Oma wurde plötzlich eifrig, griff in ihr Portemonnaie:
„Nimm, kauf dir die Farbe. Diskutier nicht!“
„Oma, das ist nicht nötig, ich…“
„Du hast genug Ausgaben, nimm es! Ach, ich habe noch ein Geschenk – ich habe auf den richtigen Moment gewartet…“
Aus dem Schrank holte sie eine rosafarbene Tüte. Darin lag ein handgestrickter, schneeweißer Umhang. Altmodisch, aber so voller Zärtlichkeit und Wärme, dass Christa sofort beschloss: Sie würde ihn zur Hochzeit tragen.
„Danke! Er ist wunderschön!“
„Ingrid meinte, du würdest so etwas nie anziehen… Nichts ist ihr recht. Ich nähte ihr ein Kleid, und sie übergoss es mit Tinte – aus Trotz!“
Christa log sanft:
„Mama sagte, es war ein Unfall…“
Bei Tee, Gesprächen und Omas neu gefärbten Haaren verging die Zeit wie im Flug. Dann klingelte es – Benno war mit seinem Freund Karsten gekommen und brachte ein Kätzchen mit.

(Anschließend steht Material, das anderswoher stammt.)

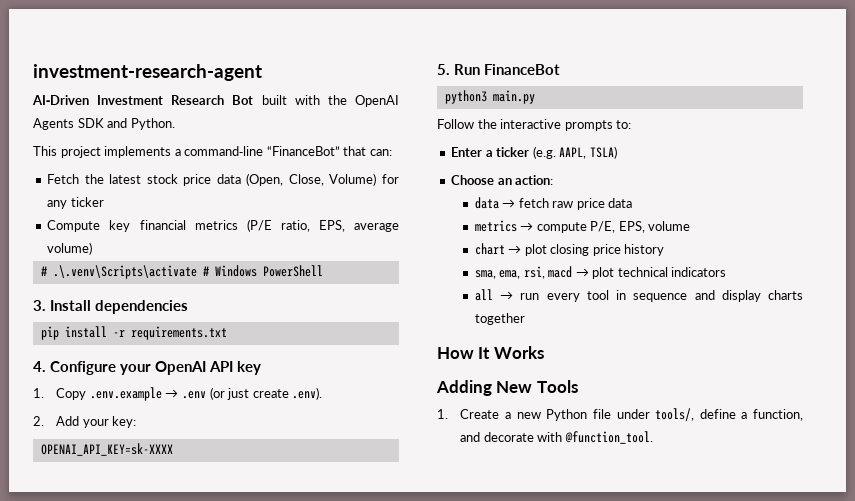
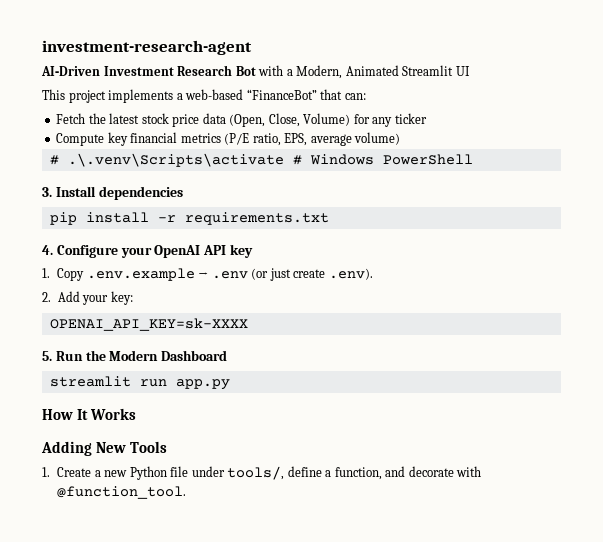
- AI‑Driven Investment Research Bot built with the OpenAI Agents SDK and Python.
+ AI‑Driven Investment Research Bot with a Modern, Animated Streamlit UI
- This project implements a command‑line “FinanceBot” that can:
+ This project implements a web-based “FinanceBot” that can:
- 5. Run FinanceBot
- python3 main.py
- Follow the interactive prompts to:
- Enter a ticker (e.g. AAPL, TSLA)
- Choose an action:
- data → fetch raw price data
- metrics → compute P/E, EPS, volume
- chart → plot closing price history
- sma, ema, rsi, macd → plot technical indicators
- all → run every tool in sequence and display charts together
+ 5. Run the Modern Dashboard
+ streamlit run app.py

Feuerrötlich, wie Omas alter Kater Minki, der vor drei Jahren gestorben war.
„Karsten, ich liege doch im Sterben… Wozu brauche ich ein Kätzchen?“
„Keiner wird es weggeben, Oma! Und jetzt darfst du nicht sterben“, zwinkerte Benno.

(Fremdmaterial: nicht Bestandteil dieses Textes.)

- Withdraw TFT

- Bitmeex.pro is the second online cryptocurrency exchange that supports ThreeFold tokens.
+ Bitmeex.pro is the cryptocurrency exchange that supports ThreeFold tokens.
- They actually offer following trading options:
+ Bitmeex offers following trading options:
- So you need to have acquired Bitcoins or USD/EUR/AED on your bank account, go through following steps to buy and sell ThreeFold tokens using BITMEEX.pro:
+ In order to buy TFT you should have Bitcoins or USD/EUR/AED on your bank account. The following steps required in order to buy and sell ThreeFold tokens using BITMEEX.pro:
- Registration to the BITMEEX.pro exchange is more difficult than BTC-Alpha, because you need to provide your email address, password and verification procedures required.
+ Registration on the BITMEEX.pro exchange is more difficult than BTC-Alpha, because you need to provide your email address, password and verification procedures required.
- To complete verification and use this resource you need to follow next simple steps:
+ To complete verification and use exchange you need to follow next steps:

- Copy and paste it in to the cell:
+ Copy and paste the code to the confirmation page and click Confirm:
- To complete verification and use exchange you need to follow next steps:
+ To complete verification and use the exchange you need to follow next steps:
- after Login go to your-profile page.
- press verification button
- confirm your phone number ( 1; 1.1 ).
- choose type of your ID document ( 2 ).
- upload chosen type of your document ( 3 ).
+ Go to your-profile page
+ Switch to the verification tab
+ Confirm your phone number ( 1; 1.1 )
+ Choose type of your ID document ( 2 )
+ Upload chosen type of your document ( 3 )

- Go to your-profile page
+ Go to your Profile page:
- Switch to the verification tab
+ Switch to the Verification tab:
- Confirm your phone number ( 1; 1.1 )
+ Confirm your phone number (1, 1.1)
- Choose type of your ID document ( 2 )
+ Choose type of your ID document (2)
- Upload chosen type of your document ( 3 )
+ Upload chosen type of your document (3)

Christa ging mit Karsten einkaufen – Milch und Süßigkeiten. Unterwegs schwieg er, bis er leise sagte:
„Oma tut mir leid. Ich hoffe, es geht ihr besser.“
„Kommst du zur Hochzeit?“
„Natürlich…“ Mehr nicht. Aber Christa spürte in seinem Blick etwas, das sie nicht deuten wollte.
Der Abend war herzlich. Oma lachte, Benno lobte die neue Frisur, und Karsten bewunderte den Umhang. Nur Mama war im Dienst. Christa wollte anrufen – Dutzende Nachrichten von Markus. Sie hatte vergessen, dass heute das Abendessen mit seinen Eltern war…

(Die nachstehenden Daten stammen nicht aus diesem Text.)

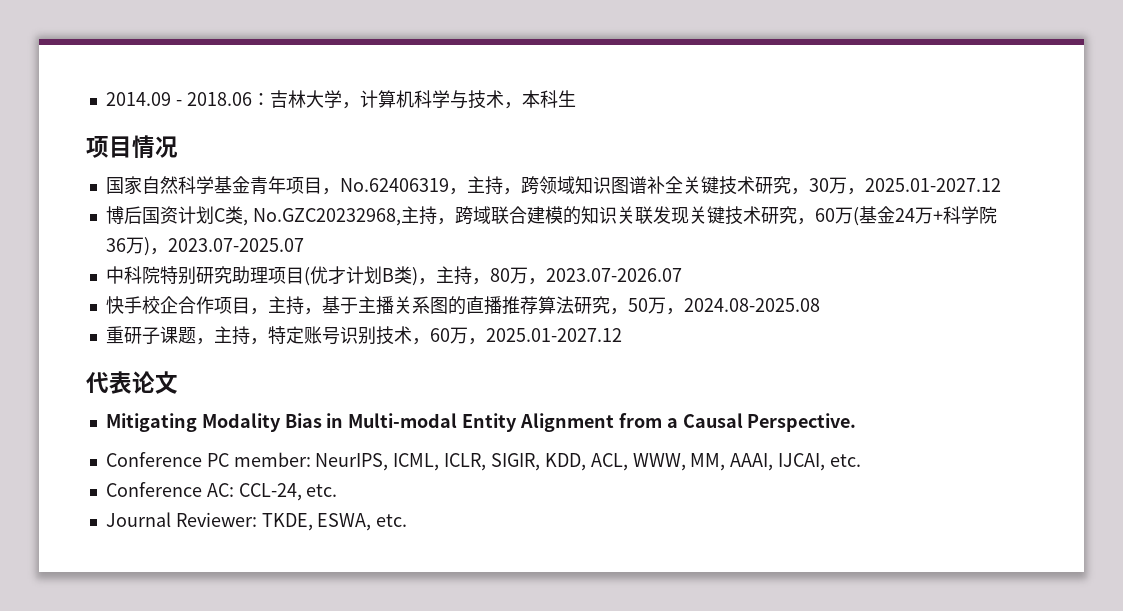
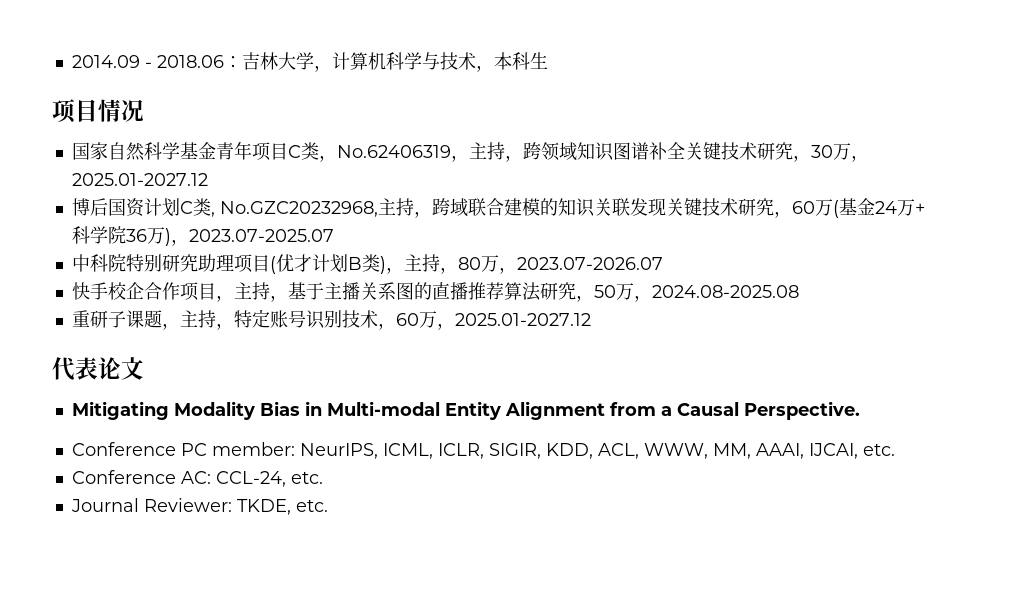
- 国家自然科学基金青年项目，No.62406319，主持，跨领域知识图谱补全关键技术研究，30万，2025.01-2027.12
+ 国家自然科学基金青年项目C类，No.62406319，主持，跨领域知识图谱补全关键技术研究，30万，2025.01-2027.12
- Journal Reviewer: TKDE, ESWA, etc.
+ Journal Reviewer: TKDE, etc.

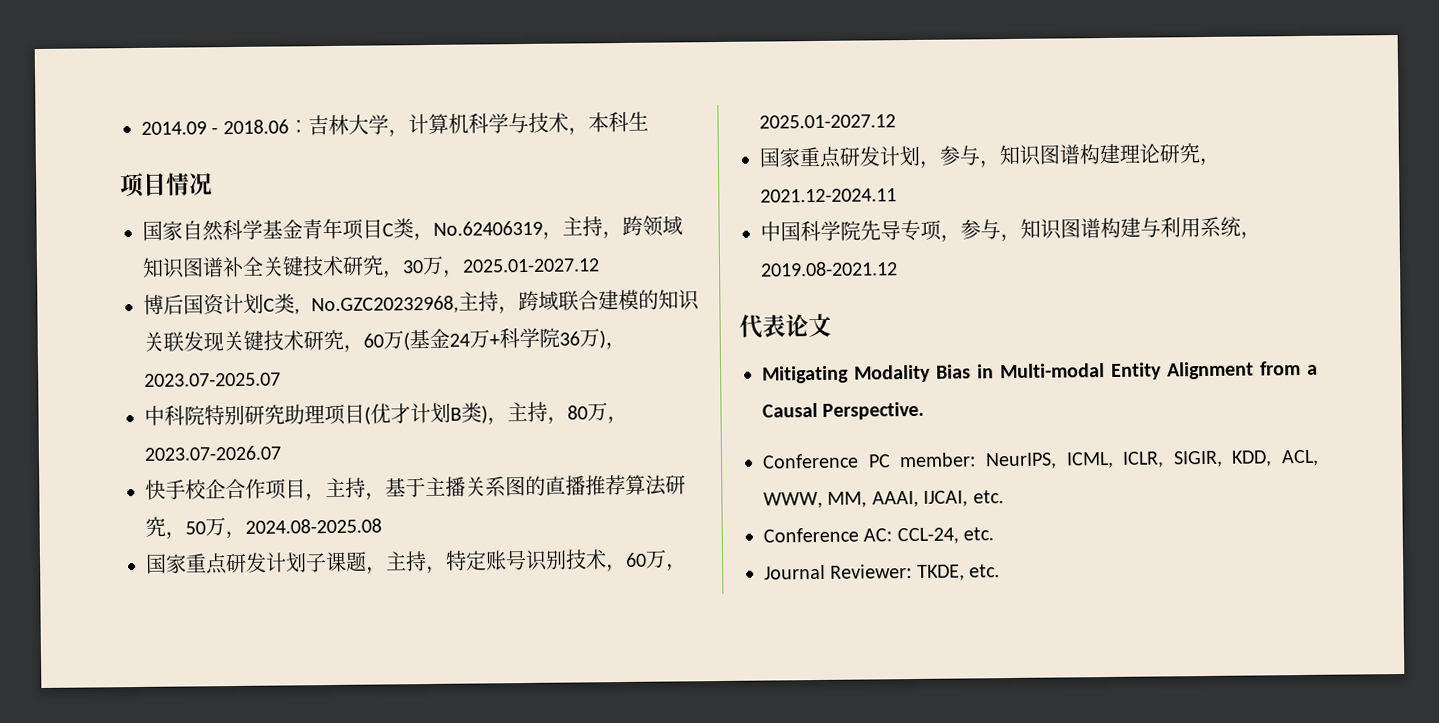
- 重研子课题，主持，特定账号识别技术，60万，2025.01-2027.12
+ 国家重点研发计划子课题，主持，特定账号识别技术，60万，2025.01-2027.12
+ 国家重点研发计划，参与，知识图谱构建理论研究，2021.12-2024.11
+ 中国科学院先导专项，参与，知识图谱构建与利用系统，2019.08-2021.12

„Wo warst du?!“ schrie Markus wütend. „Meine Mutter hat sich Sorgen gemacht!“
„Ich war bei Oma. Sie hat Krebs…“
„Sie hat genug gelebt. Wir planen hier eine Hochzeit!“
Benno fuhr sie nach Hause. Karsten blieb bei Oma. Zu Hause ein Streit. Markus nannte den Umhang „Lumpen“ und verbot ihr, ihn zu tragen.
„Ich trage ihn“, sagte Christa. „Er ist Omas Geschenk.“
„Machst du dich lustig über mich?“
Bis zur Hochzeit hörten die Streitigkeiten nicht auf. Am Tag vor der Trauung wurde Oma ins Krankenhaus eingeliefert. Christa wollte alles verschieben – Markus rastete aus:
„Das Geld ist ausgegeben! Alles ist bezahlt! Die Gäste sind da! Oma soll sich behandeln lassen.“
Am Hochzeitstag trug sie den Umhang trotzdem.
„Zieh den Lappen aus!“ fuhr Markus sie an.
„Es ist meine Hochzeit!“ Christa stand mit geballten Fäusten da.
„Ich bin dein Ehemann, und du wirst mir gehorchen!“
„Ich bin noch nicht deine Frau.“
Die Freundinnen schnappten nach Luft. Die Eltern versuchten zu vermitteln. Aber Christa wusste längst – sie würde nicht mit ihm gehen. Nicht schweigen, nicht nachgeben, nicht ertragen…
„Ich will zu Oma. Bringt mich hin.“
„Bist du verrückt?!“ Markus packte sie am Arm.
„Fass sie nicht an!“ ertönte eine Stimme.
Karsten. Sein Gesicht war vor Wut verzerrt.
„Meine Frau, das geht mich an!“
„Nein. Nicht deine!“ Benno schaltete sich ein und verpasste Markus einen Faustschlag. „Los, zu Oma!“
Geschrei, Tränen, Flüche der Schwiegermutter – alles vermischte sich. Aber Christa folgte Benno. Und Karsten, der ihr nachging, vorbei an bunten Luftballons, die jetzt bedeutungslos am Wegrand lagen.
Manchmal muss man erst bis an den Rand gehen, um zu erkennen, wer wirklich an unserer Seite steht – nicht aus Pflicht, sondern aus Liebe.